Crops use water for photosynthesis, absorbing nutrients, and transpiration, or the plant-equivalent of sweating. A crop may experience water-stress if the soil surrounding the roots is not adequately wet, and this stress will affect the crop differently depending on the crop’s stage of growth. Irrigation is the watering of plants to ultimately avoid such water-stress.

Non-irrigated crops are more vulnerable to intervals of dry and hot weather, and the increasing unpredictability of a changing climate will further complicate other crop management tools, such as choosing different cultivars (the particular variety of crop, some which may deal with certain stresses in an improved way) or changing planting dates.

Irrigated crops do not experience water stress (they may in fact experience water stress under a non-perfect irrigation system, but forgive this for now), but the water is necessarily derived from somewhere else. This somewhere else may also experience water withdrawals from municipalities, industry, and other agriculture. The source of water may be underground, or water from a river, lake, or spring, but a connection between both underground and surface waters shares with us that water removed from a system somewhere will have a response somewhere. This somewhere may very well be an ecosystem. Irrigation may also be costly related to the abstraction, transportation, and on-farm distribution.

Between non-irrigated and irrigated is a curious place where we can increase the resiliency of our agricultural systems to periods of drought and heat with limited irrigation, while allowing crops to experience well-timed water stress. Agricultural productivity or yield is determined as the amount of crop produced per area of land, say 3 tons/hectare for wheat. When water is a limiting factor, we would be sensible to also consider water productivity, that is the ratio of crop yield and water use, or, the amount of crop produced per drop of water. The practices of limited irrigation, also known as supplemental or deficit irrigation, makes an effort to increase this water productivity.

This space in-between non-irrigated and irrigated, however, has been often poorly explored or simplified. Crop kites is a novel tool to determine and quantify the potential agricultural and water productivity associated with different irrigation practices. This is important for regions interested in shifting investments into or away from irrigation, as well as for researchers interested in evaluating limited irrigation practices as initiatives to establish food and water security, both currently and with changing climates.

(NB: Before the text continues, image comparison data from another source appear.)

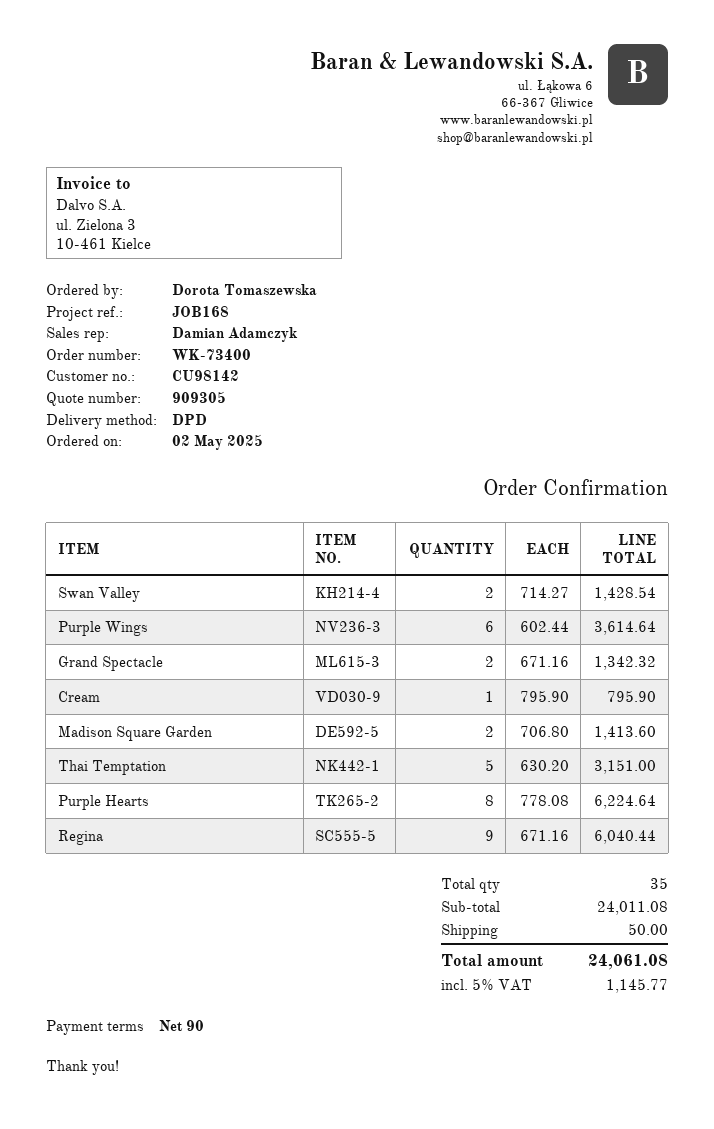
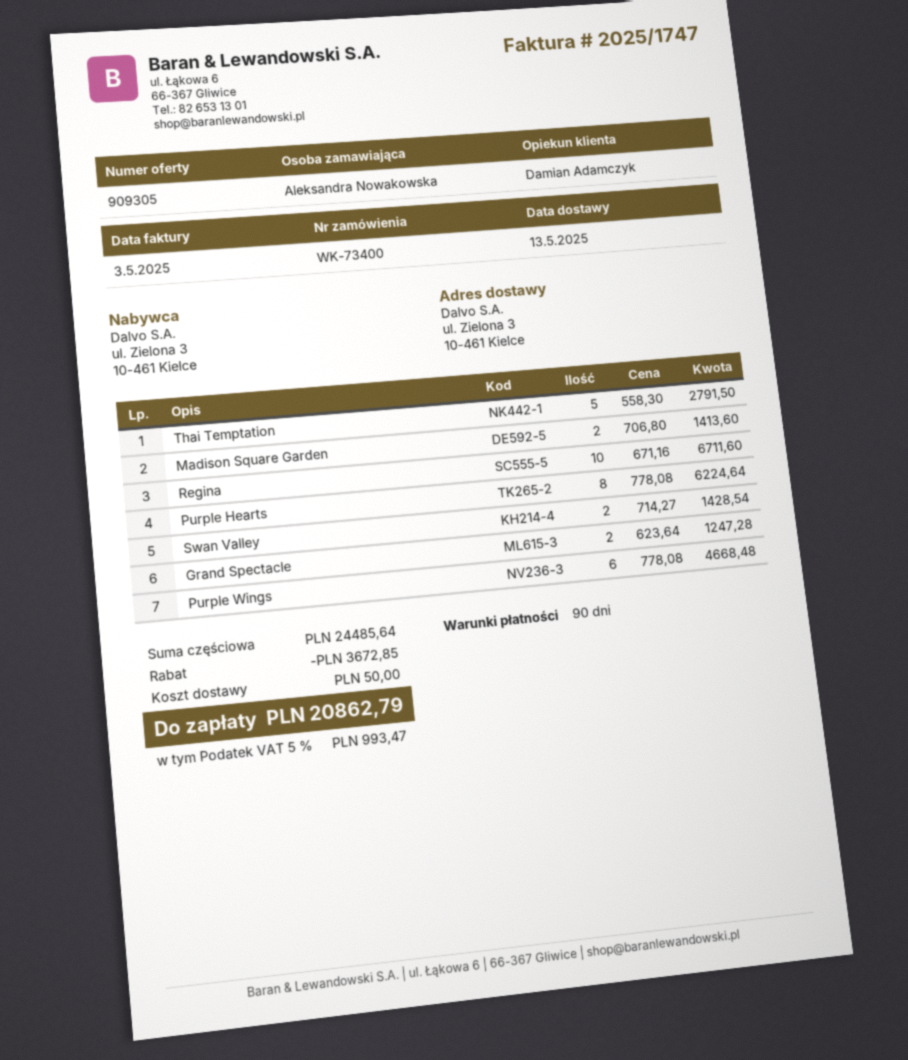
ordered by: Dorota Tomaszewska -> Aleksandra Nowakowska
Purple Wings: 6 x 602.44 = 3614.64 -> 6 x 778.08 = 4668.48
Grand Spectacle: 2 x 671.16 = 1342.32 -> 2 x 623.64 = 1247.28
Cream: 1 x 795.90 = 795.90 -> none
Thai Temptation: 5 x 630.20 = 3151.00 -> 5 x 558.30 = 2791.50
Regina: 9 x 671.16 = 6040.44 -> 10 x 671.16 = 6711.60
subtotal: 24011.08 -> 24485.64
discount: none -> 3672.85
tax: 5% = 1145.77 -> 5% = 993.47
total: 24061.08 -> 20862.79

A first thought might be, if a crop uses three quarters of the water than it would under ideal conditions, does the crop produce three quarters as much as the crop under ideal conditions? In fact, the answer depends very much on when this water is used.

Let us take the example of winter wheat in northern Africa. Winter wheat can be broadly characterized into five different growth stages. We can illustrate water use throughout the season with the following figure:

Water use is represented by the bottom blue colour, and the associated deficit is represented with the upper orange colour – the top line of the shape is the amount of water the crop would use under ideal conditions on the associated day. This example shows a 0, 10, 20, 30, and 40% deficit occurring in stages 1 to 5 respectively, representing a 78% water use across the entire growing season as compared to ideal conditions. Understanding both the amount of water used and when the water was used, we are able to determine the associated yield, for this example, we reach 68% of potential yield.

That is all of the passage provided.